• _TASK REQUIREMENTS_
Quote the entries in full, character for character, without their images.

(Modification records)
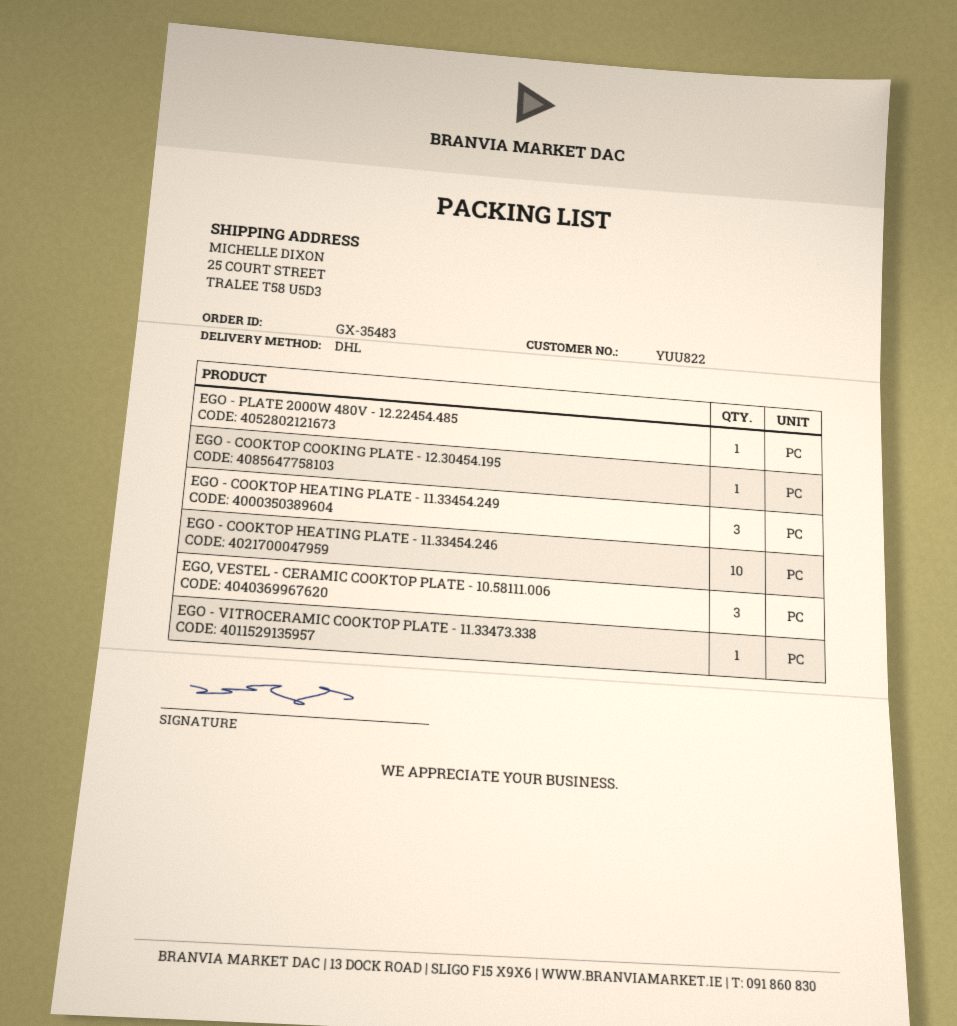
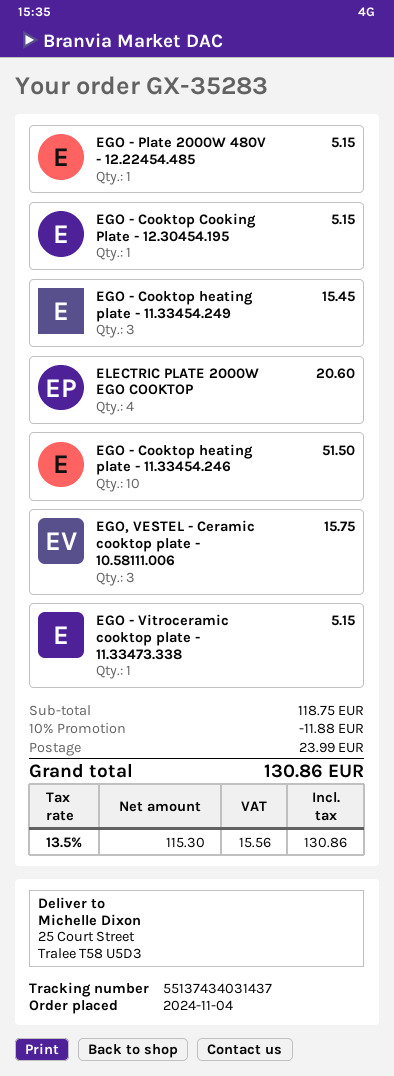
order number: GX-35483 -> GX-35283
ELECTRIC PLATE 2000W EGO COOKTOP: none -> 4

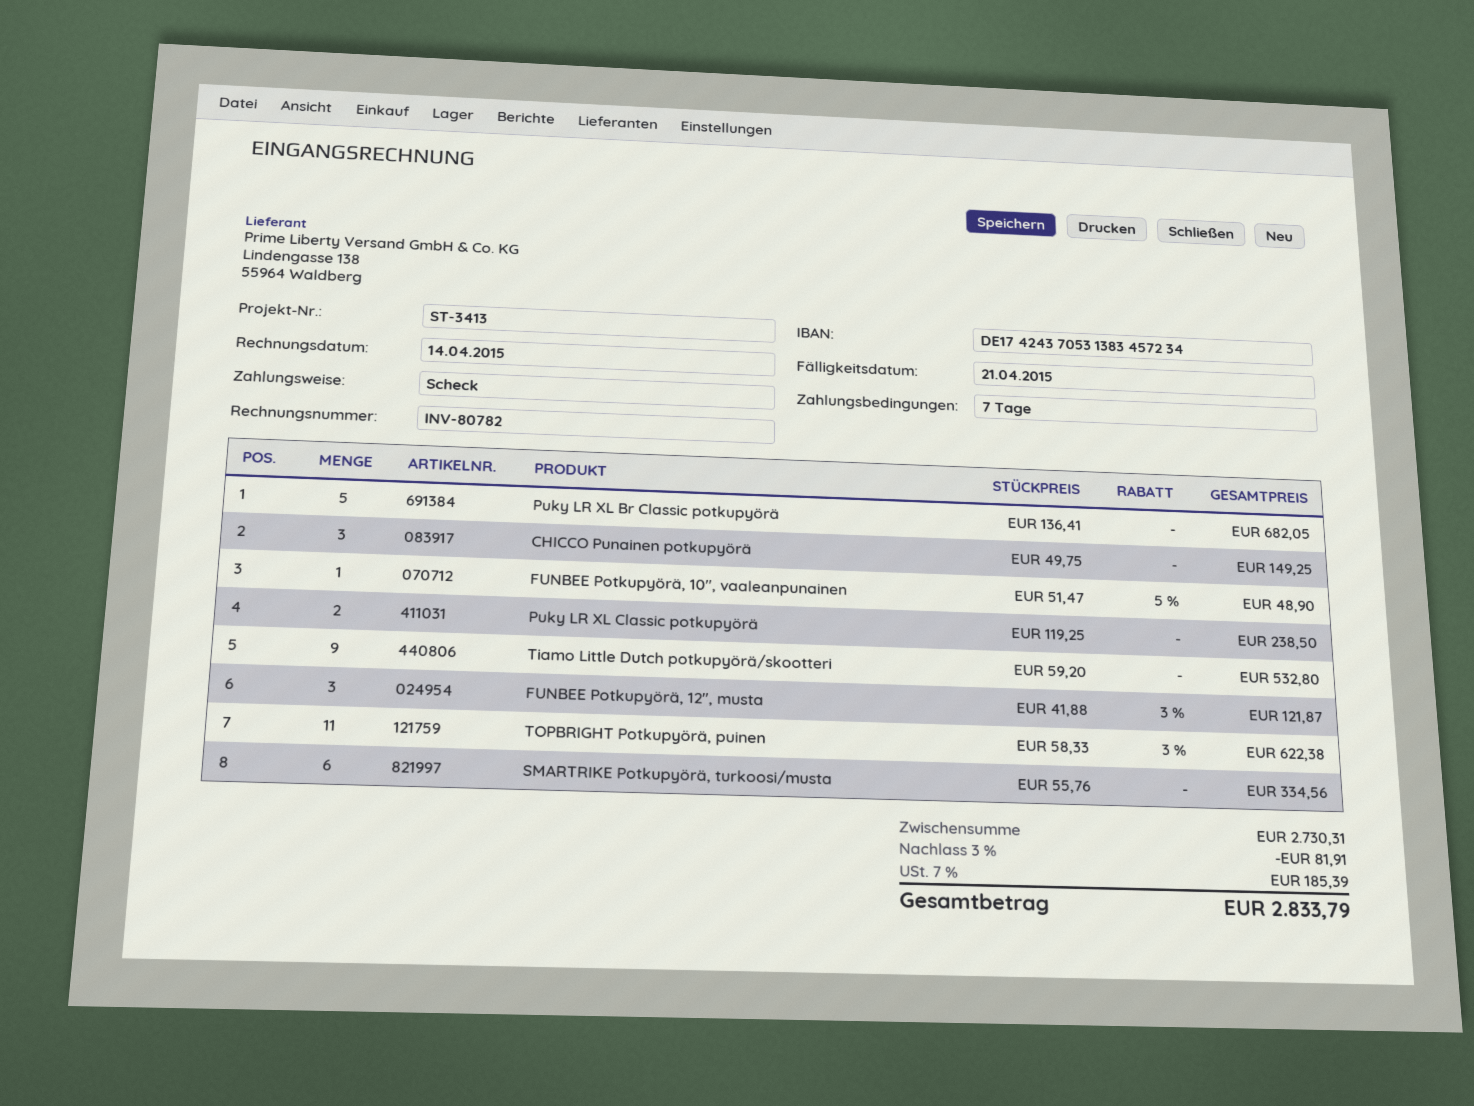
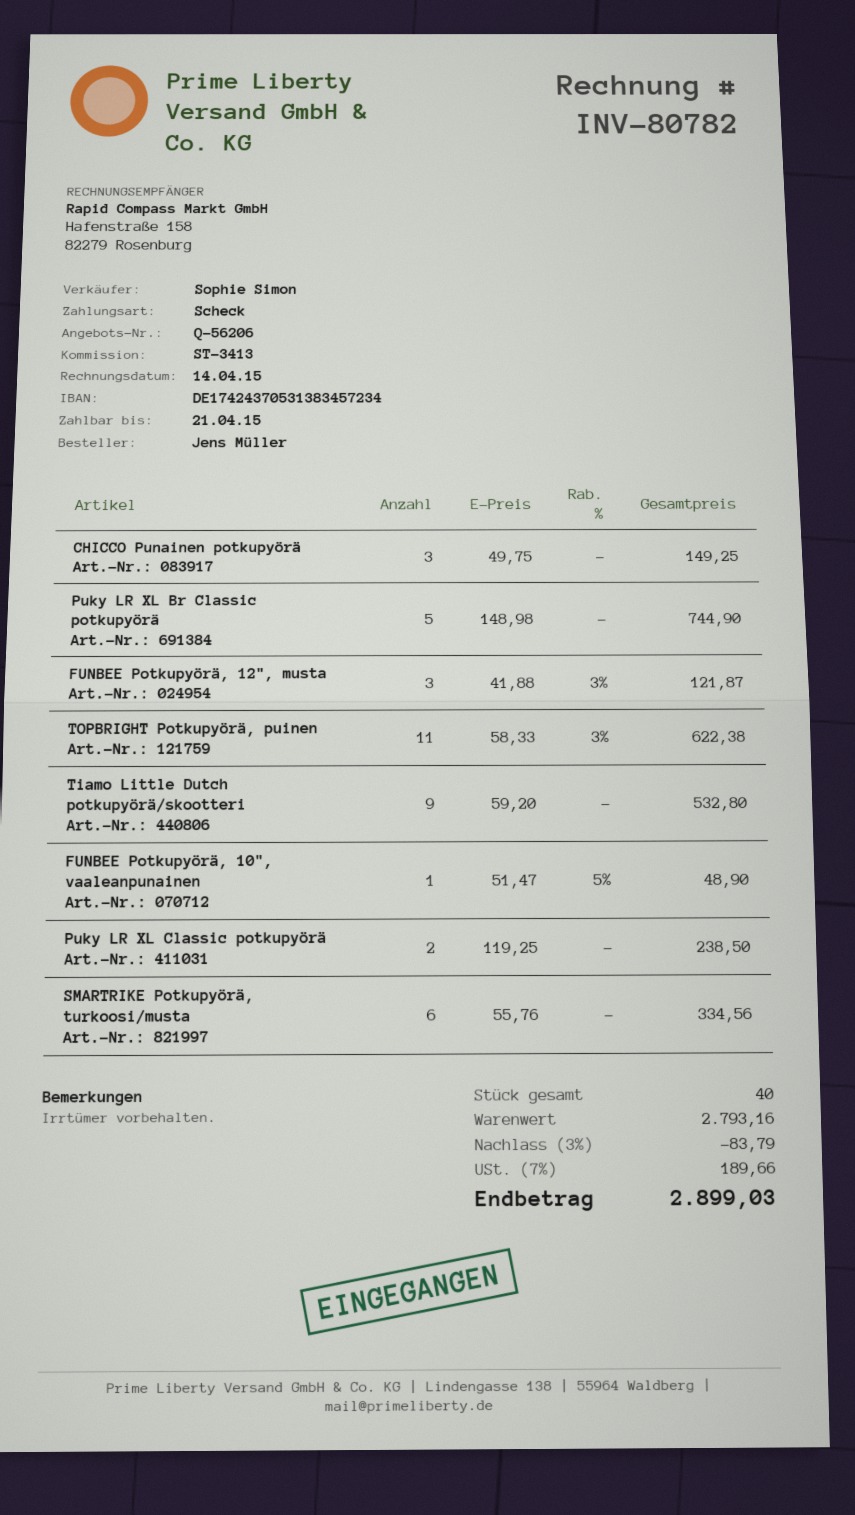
Puky LR XL Br Classic potkupyörä: 5 x 136.41 = 682.05 -> 5 x 148.98 = 744.90
subtotal: 2730.31 -> 2793.16
discount: 3% = 81.91 -> 3% = 83.79
tax: 7% = 185.39 -> 7% = 189.66
total: 2833.79 -> 2899.03

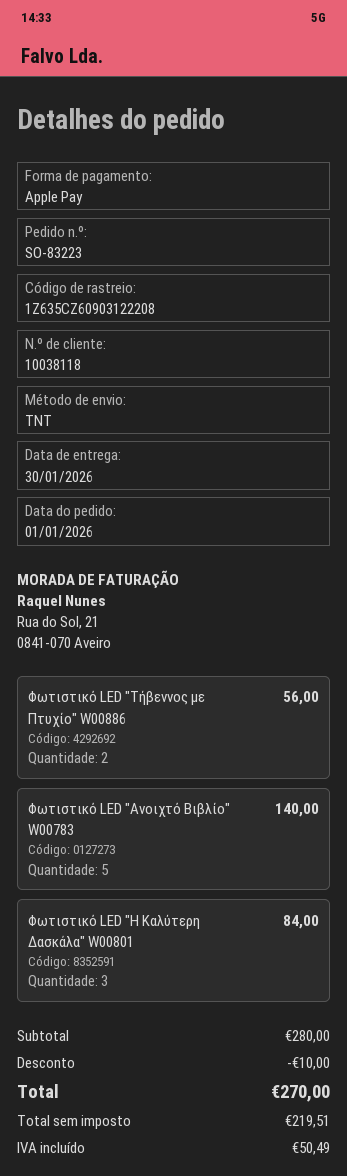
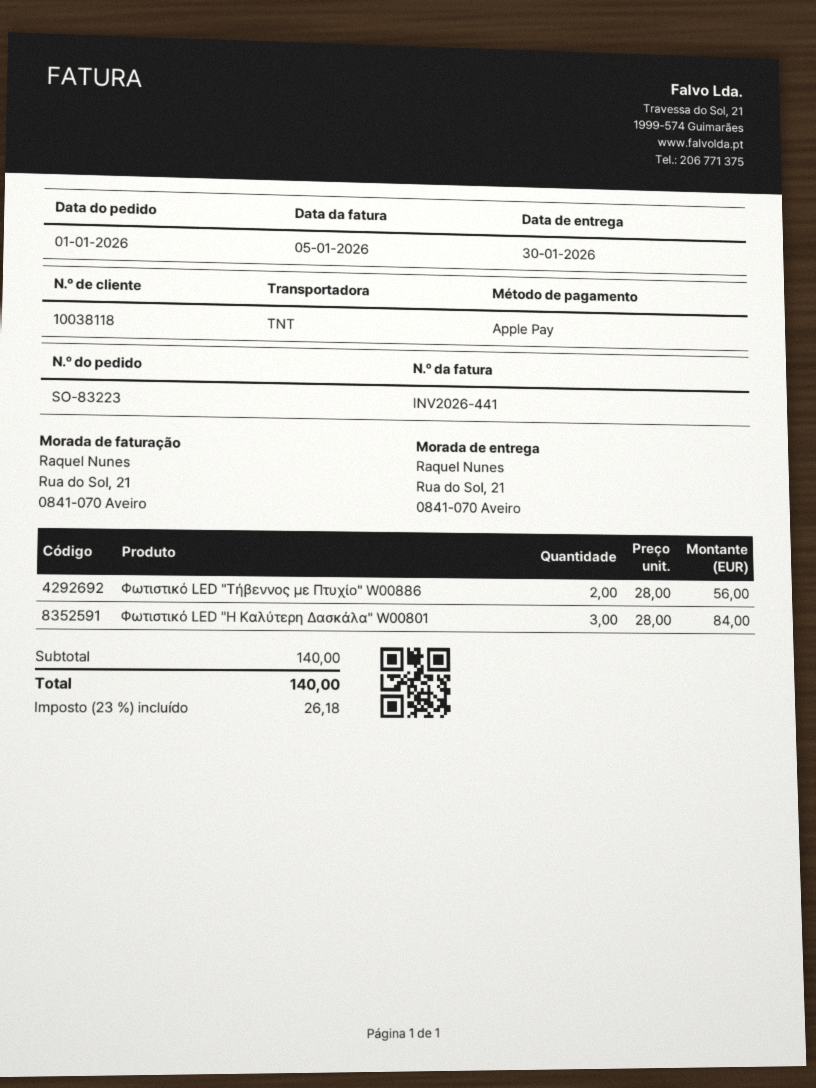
Φωτιστικό LED "Ανοιχτό Βιβλίο" W00783: 5 for 140.00 -> none
subtotal: 280.00 -> 140.00
discount: 10.00 -> none
tax: 50.49 -> 26.18
total: 270.00 -> 140.00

• _TASK OUTPUT_
order number: GX-35483 -> GX-35283
ELECTRIC PLATE 2000W EGO COOKTOP: none -> 4

Puky LR XL Br Classic potkupyörä: 5 x 136.41 = 682.05 -> 5 x 148.98 = 744.90
subtotal: 2730.31 -> 2793.16
discount: 3% = 81.91 -> 3% = 83.79
tax: 7% = 185.39 -> 7% = 189.66
total: 2833.79 -> 2899.03

Φωτιστικό LED "Ανοιχτό Βιβλίο" W00783: 5 for 140.00 -> none
subtotal: 280.00 -> 140.00
discount: 10.00 -> none
tax: 50.49 -> 26.18
total: 270.00 -> 140.00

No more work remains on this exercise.